About this task
Below are records with pictures in them. Output exactly the lines from the one with "align-items: center ->" through the one with "font-weight: normal ->", both included, and leave every picture out; give only those lines.

Data under study
______
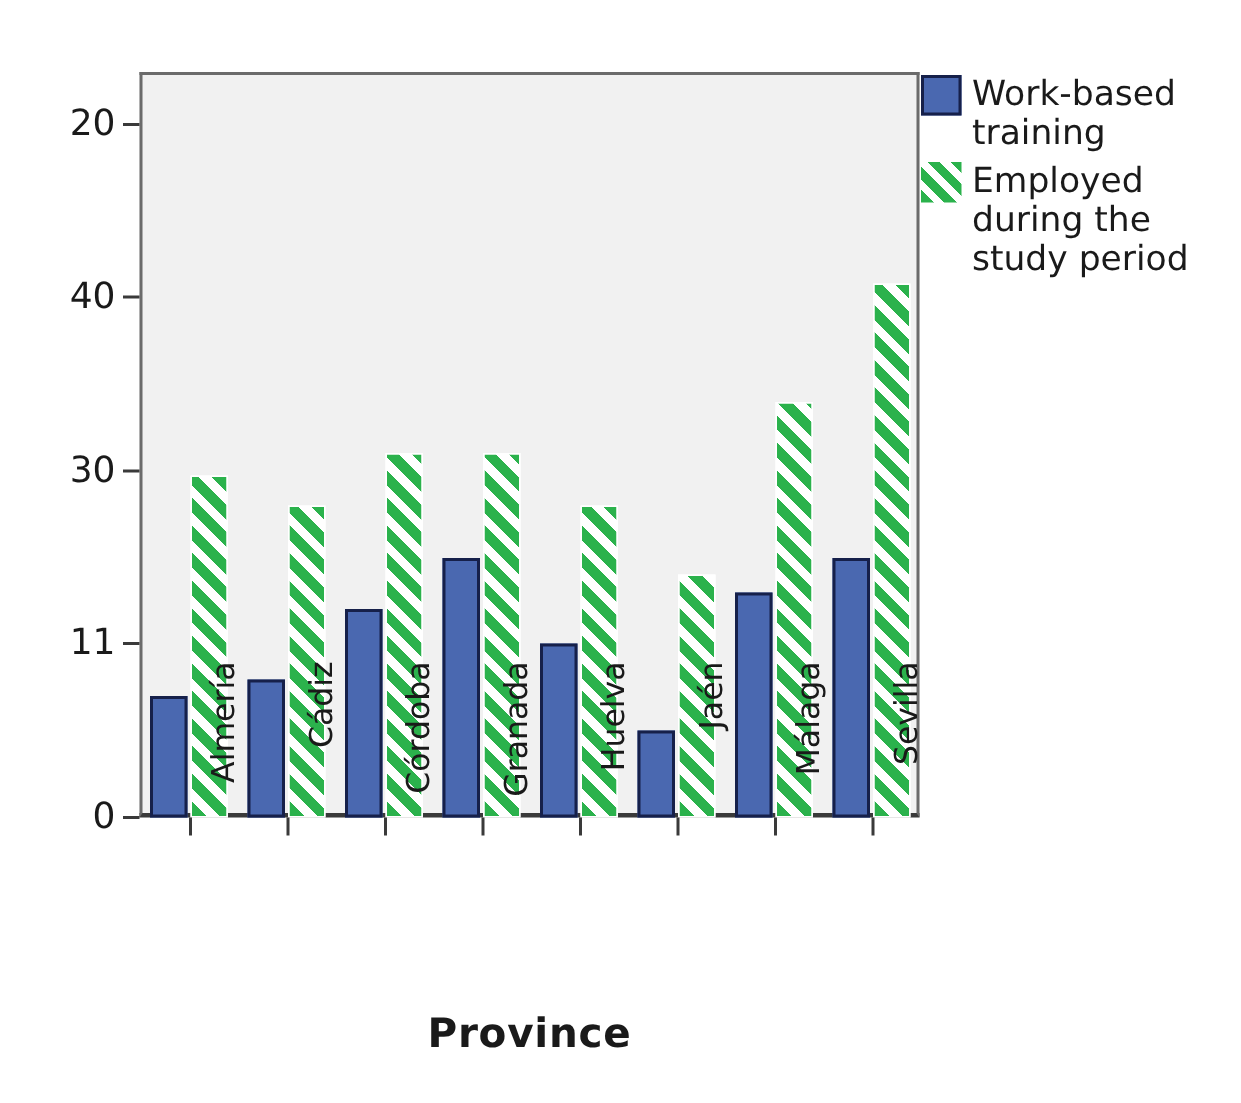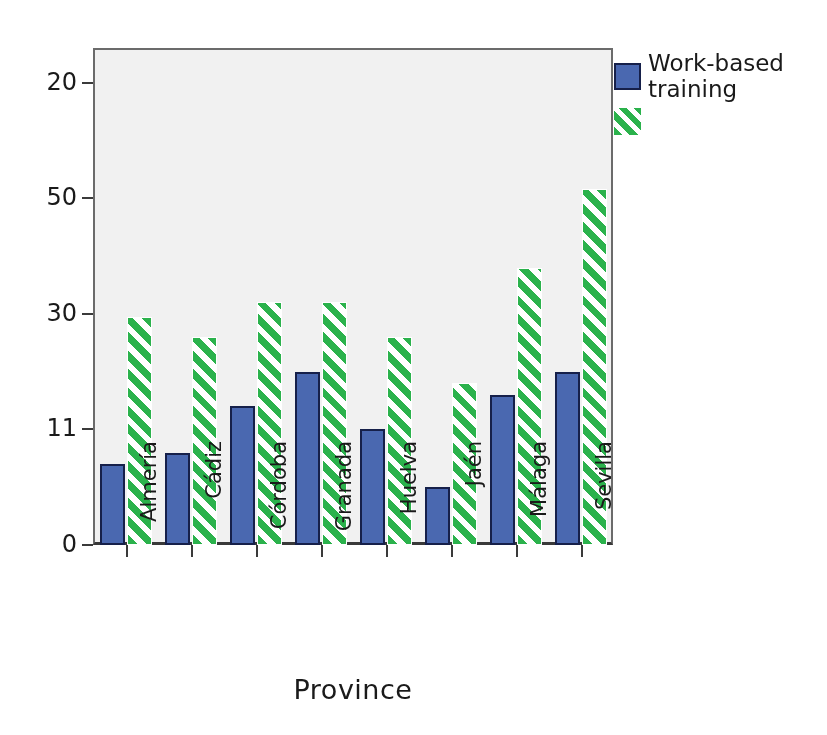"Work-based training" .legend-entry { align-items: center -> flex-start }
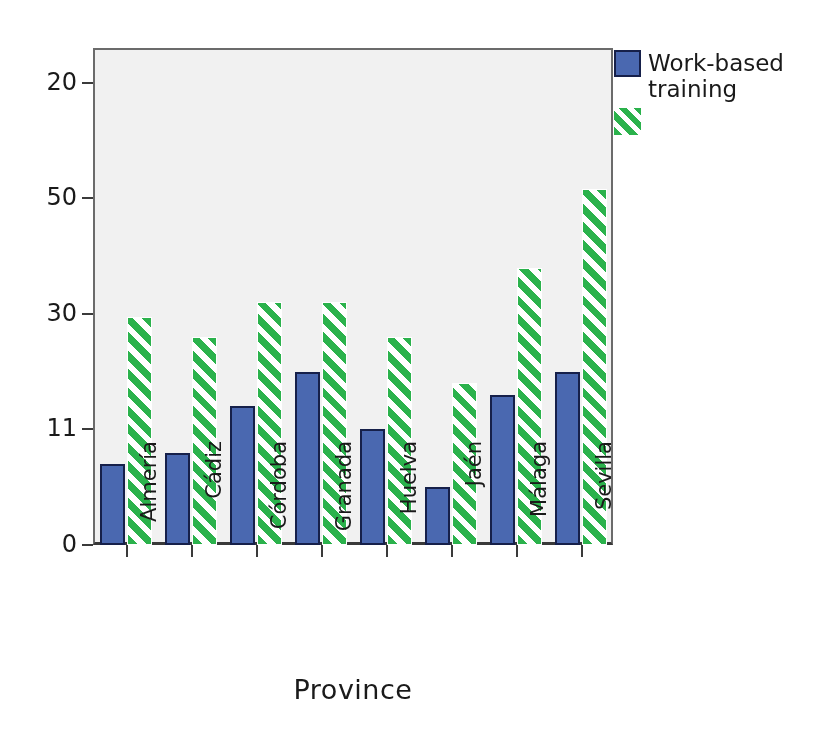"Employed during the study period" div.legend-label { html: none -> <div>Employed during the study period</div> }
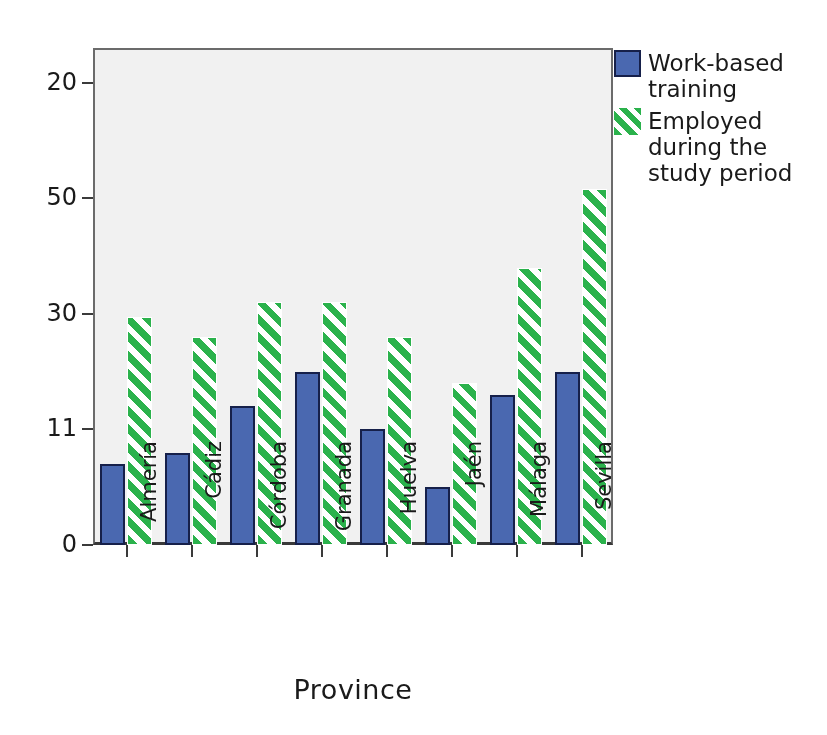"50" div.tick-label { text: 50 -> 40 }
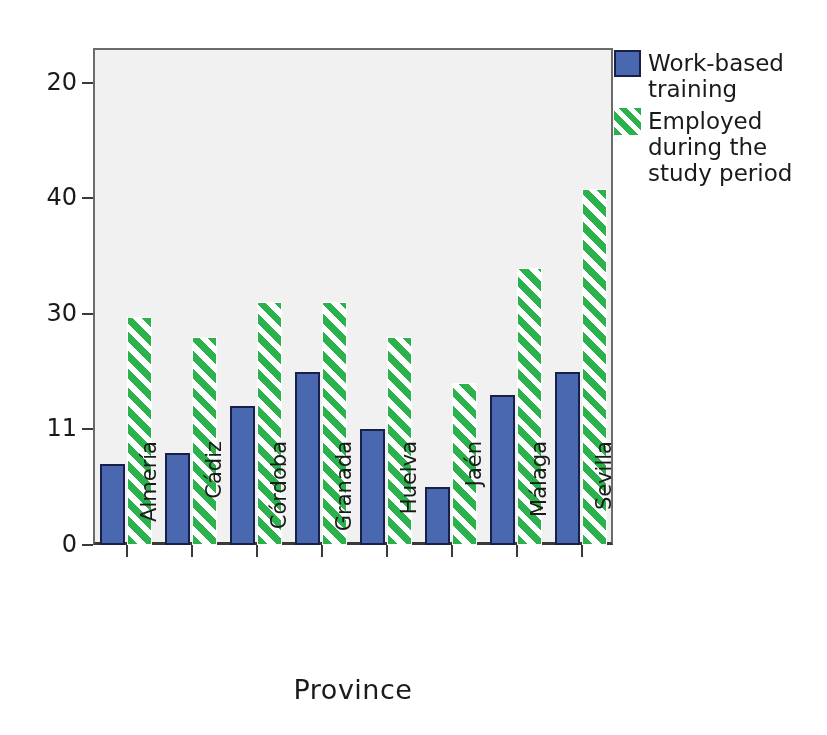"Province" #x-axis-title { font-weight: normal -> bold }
______
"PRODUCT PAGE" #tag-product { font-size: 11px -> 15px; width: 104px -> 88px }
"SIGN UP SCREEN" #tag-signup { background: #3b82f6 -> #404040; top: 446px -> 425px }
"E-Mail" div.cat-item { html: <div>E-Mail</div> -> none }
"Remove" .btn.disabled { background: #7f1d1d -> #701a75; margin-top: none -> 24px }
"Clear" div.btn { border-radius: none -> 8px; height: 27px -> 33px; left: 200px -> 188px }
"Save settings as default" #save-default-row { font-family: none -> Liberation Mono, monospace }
______
Answer
"Work-based training" .legend-entry { align-items: center -> flex-start }
"Employed during the study period" div.legend-label { html: none -> <div>Employed during the study period</div> }
"50" div.tick-label { text: 50 -> 40 }
"Province" #x-axis-title { font-weight: normal -> bold }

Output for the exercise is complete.